Gene therapy is the therapeutic delivery of nucleic acid polymers into a patient's cells as a drug to treat disease. The polymers are either expressed as proteins, interfere with protein expression, or possibly correct genetic mutations.

The most common form uses DNA that encodes a functional, therapeutic gene to replace a mutated gene. The polymer molecule is packaged within a "vector", which carries the molecule inside cells.

Gene therapy was conceptualized in 1972, by authors who urged caution before commencing human gene therapy studies. The first gene therapy experiment approved by the US Food and Drug Administration (FDA) occurred in 1990, when Ashanti DeSilva was treated for ADA-SCID.[1] By January 2014, some 2,000 clinical trials had been conducted or approved.[2]

Early clinical failures led to dismissals of gene therapy.
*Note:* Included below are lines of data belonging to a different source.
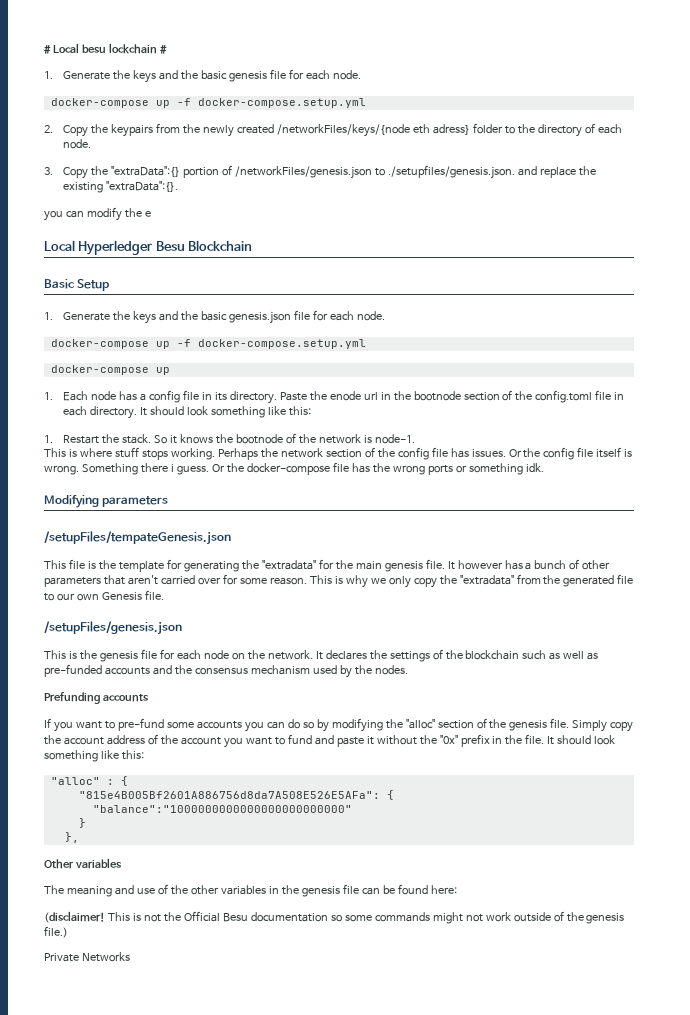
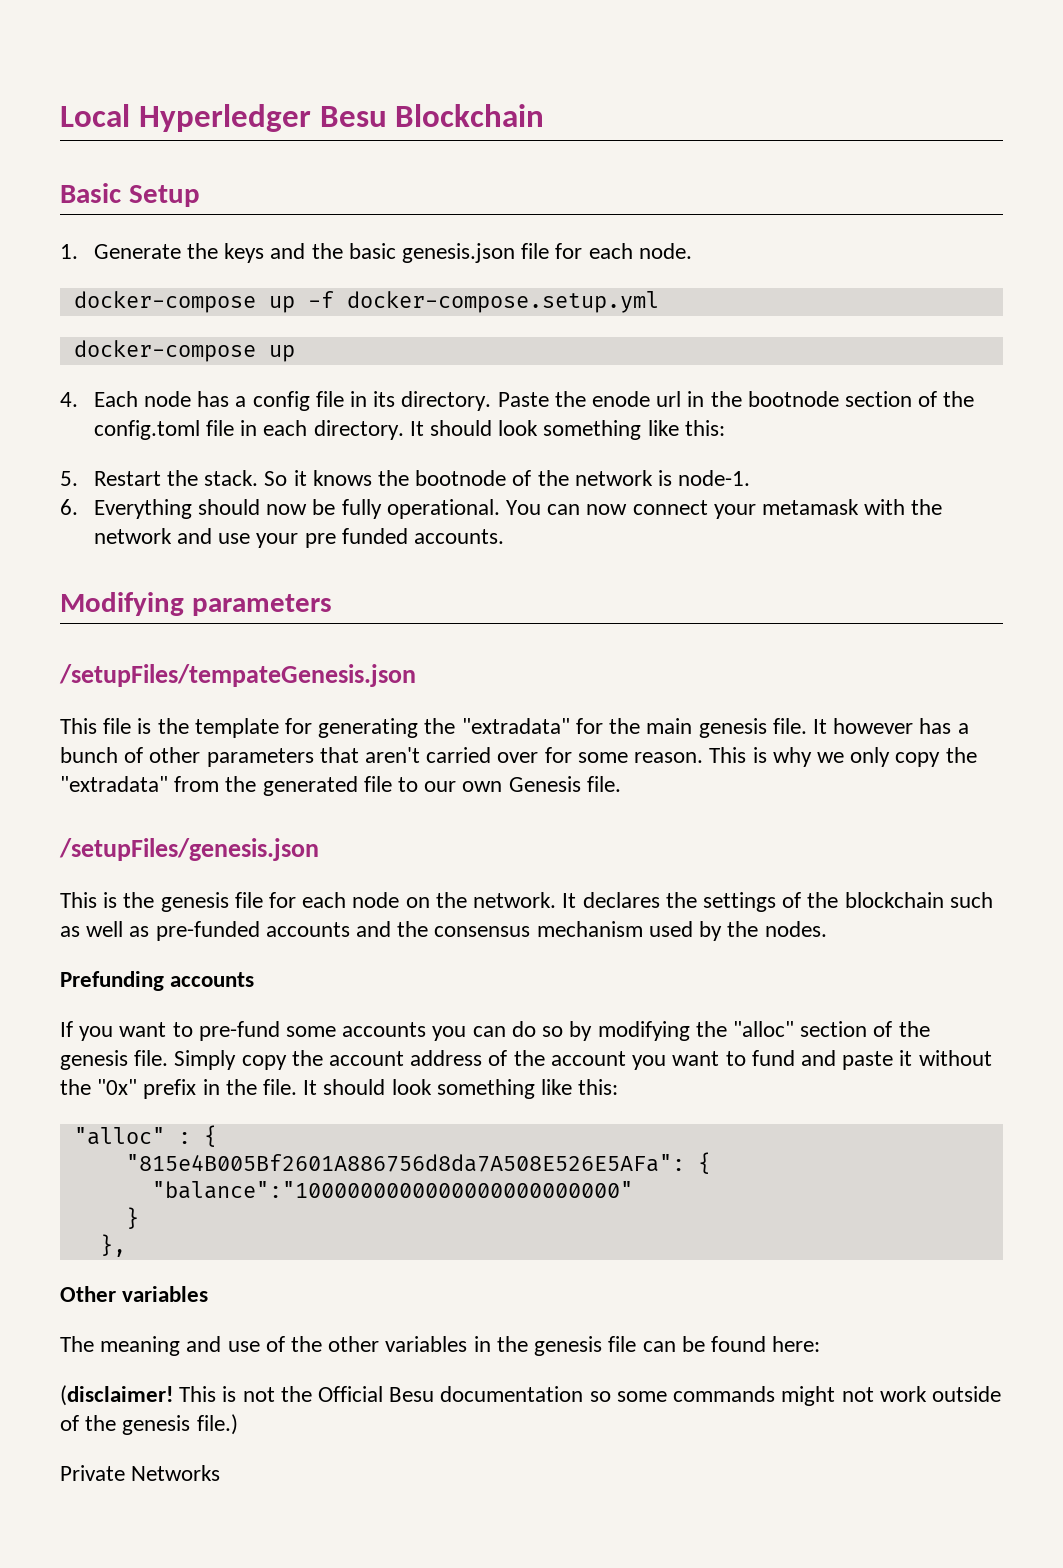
- # Local besu lockchain #
- 1. Generate the keys and the basic genesis file for each node.
- docker-compose up -f docker-compose.setup.yml
- 2. Copy the keypairs from the newly created /networkFiles/keys/{node eth adress} folder to the directory of each node.
- 3. Copy the "extraData":{} portion of /networkFiles/genesis.json to ./setupfiles/genesis.json. and replace the existing "extraData":{}.
- you can modify the e
- 1. Each node has a config file in its directory.
+ 4. Each node has a config file in its directory.
- 1. Restart the stack.
+ 5. Restart the stack.
- This is where stuff stops working. Perhaps the network section of the config file has issues. Or the config file itself is wrong. Something there i guess. Or the docker-compose file has the wrong ports or something idk.
+ 6. Everything should now be fully operational. You can now connect your metamask with the network and use your pre funded accounts.

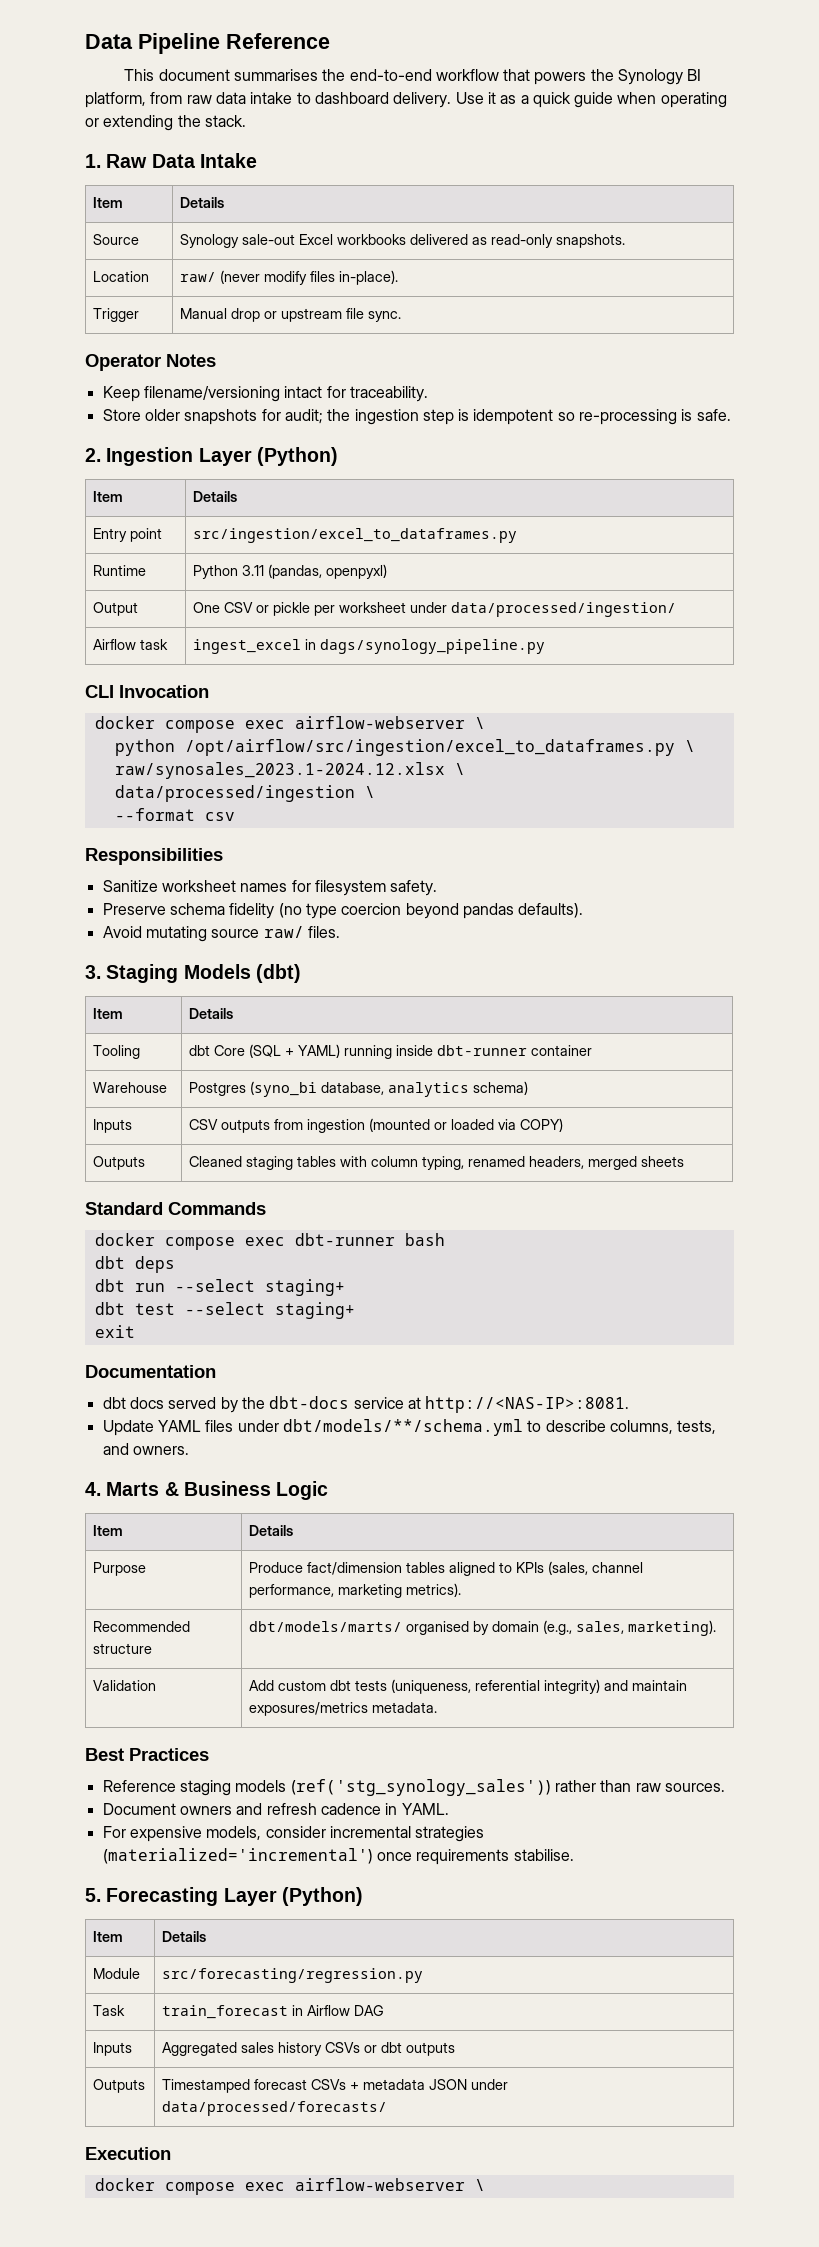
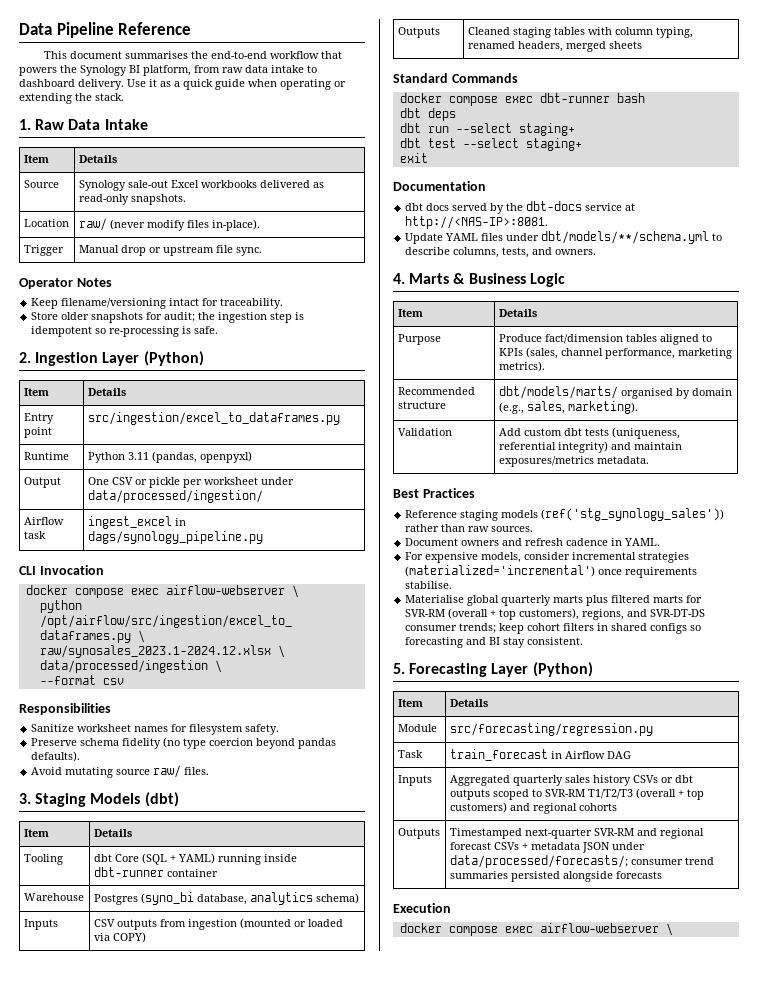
+ Materialise global quarterly marts plus filtered marts for SVR-RM (overall + top customers), regions, and SVR-DT-DS consumer trends; keep cohort filters in shared configs so forecasting and BI stay consistent.
- Inputs | Aggregated sales history CSVs or dbt outputs
- Outputs | Timestamped forecast CSVs + metadata JSON under data/processed/forecasts/
+ Inputs | Aggregated quarterly sales history CSVs or dbt outputs scoped to SVR-RM T1/T2/T3 (overall + top customers) and regional cohorts
+ Outputs | Timestamped next-quarter SVR-RM and regional forecast CSVs + metadata JSON under data/processed/forecasts/; consumer trend summaries persisted alongside forecasts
Clinical successes since 2006 regained researchers' attention, although as of 2014, it was still largely an experimental technique.[3] These include treatment of retinal disease Leber's congenital amaurosis,[4][5][6][7]X-linked SCID,[8] ADA-SCID,[9][10]adrenoleukodystrophy,[11]chronic lymphocytic leukemia (CLL),[12]acute lymphocytic leukemia (ALL),[13]multiple myeloma,[14]haemophilia[10] and Parkinson's disease.[15] Between 2013 and April 2014, US companies invested over $600 million in the field.[16]

The first commercial gene therapy, Gendicine, was approved in China in 2003 for the treatment of certain cancers.[17] In 2012 Glybera, a treatment for a rare inherited disorder, became the treatment to be approved for clinical use in either Europe or the United States after its endorsement by the European Commission.[3][18]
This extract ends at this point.